#### Task instructions
Below are records; transcribe only the line with "Simucube ActivePedal Pro: 2" and those after it, through the last line, without any change.

(Edit tracking data)
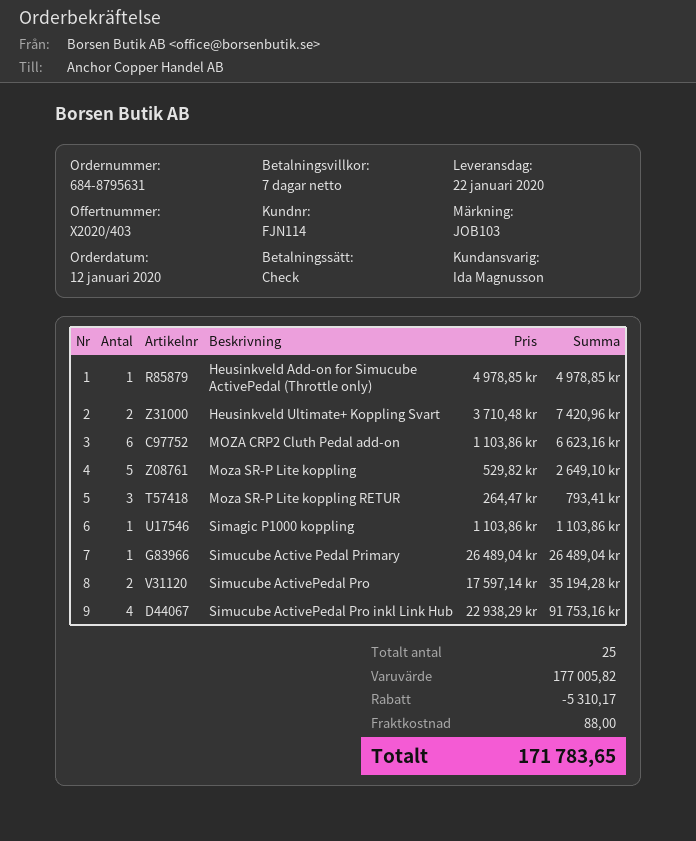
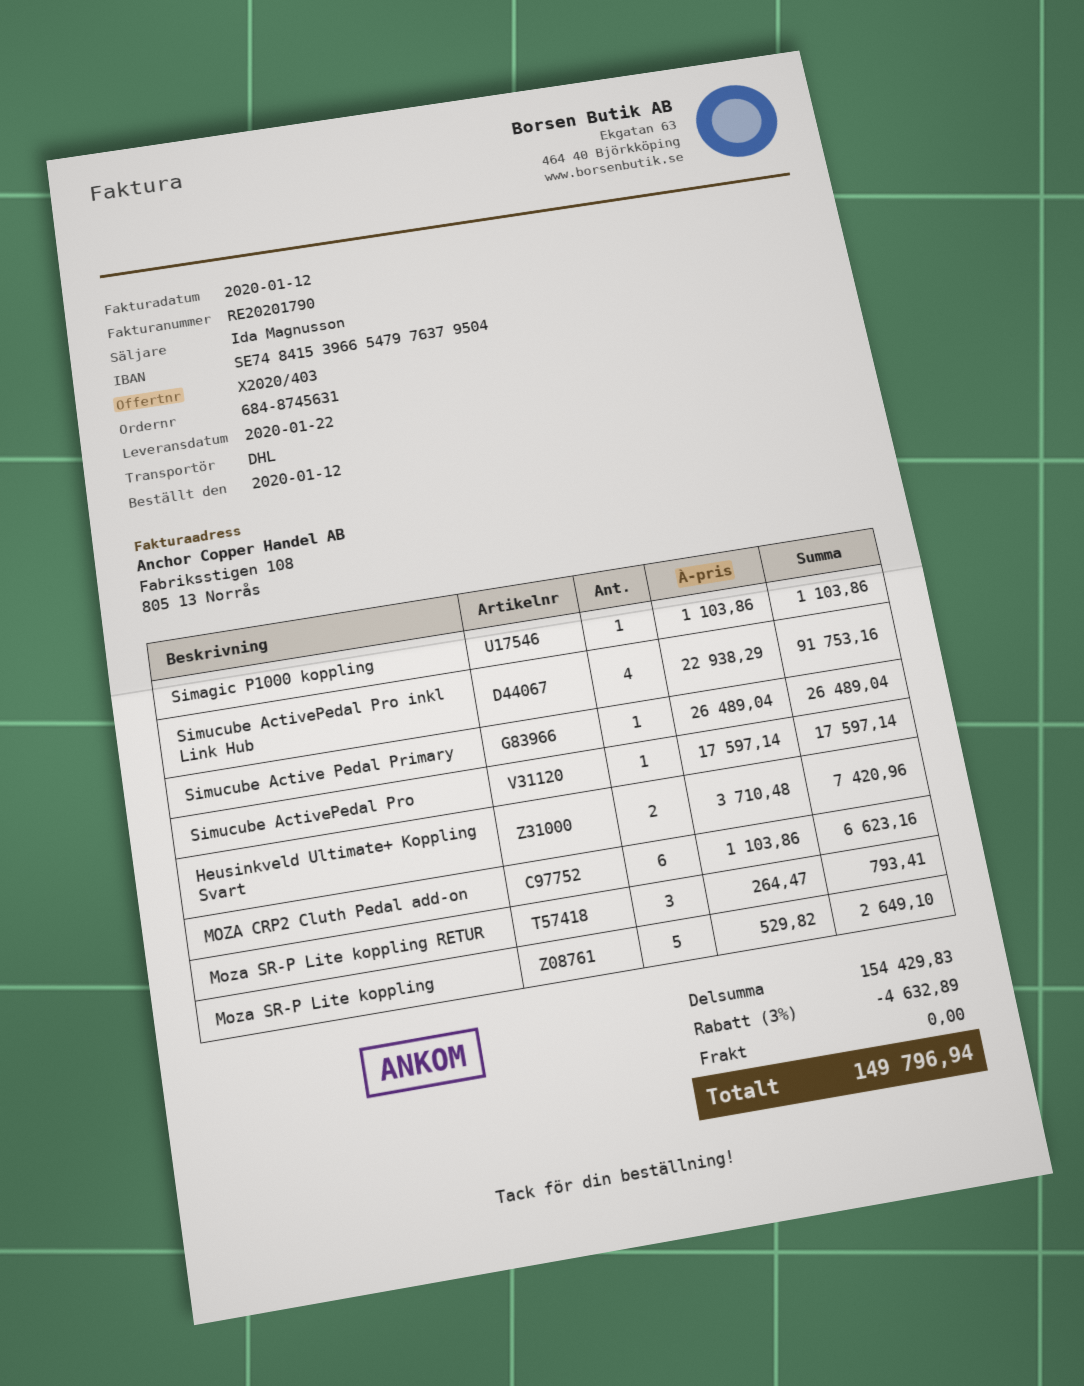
order number: 684-8795631 -> 684-8745631
Heusinkveld Add-on for Simucube ActivePedal (Throttle only): 1 x 4978.85 = 4978.85 -> none
Simucube ActivePedal Pro: 2 x 17597.14 = 35194.28 -> 1 x 17597.14 = 17597.14
subtotal: 177005.82 -> 154429.83
discount: 5310.17 -> 4632.89
shipping: 88.00 -> 0.00
total: 171783.65 -> 149796.94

#### Your response
Simucube ActivePedal Pro: 2 x 17597.14 = 35194.28 -> 1 x 17597.14 = 17597.14
subtotal: 177005.82 -> 154429.83
discount: 5310.17 -> 4632.89
shipping: 88.00 -> 0.00
total: 171783.65 -> 149796.94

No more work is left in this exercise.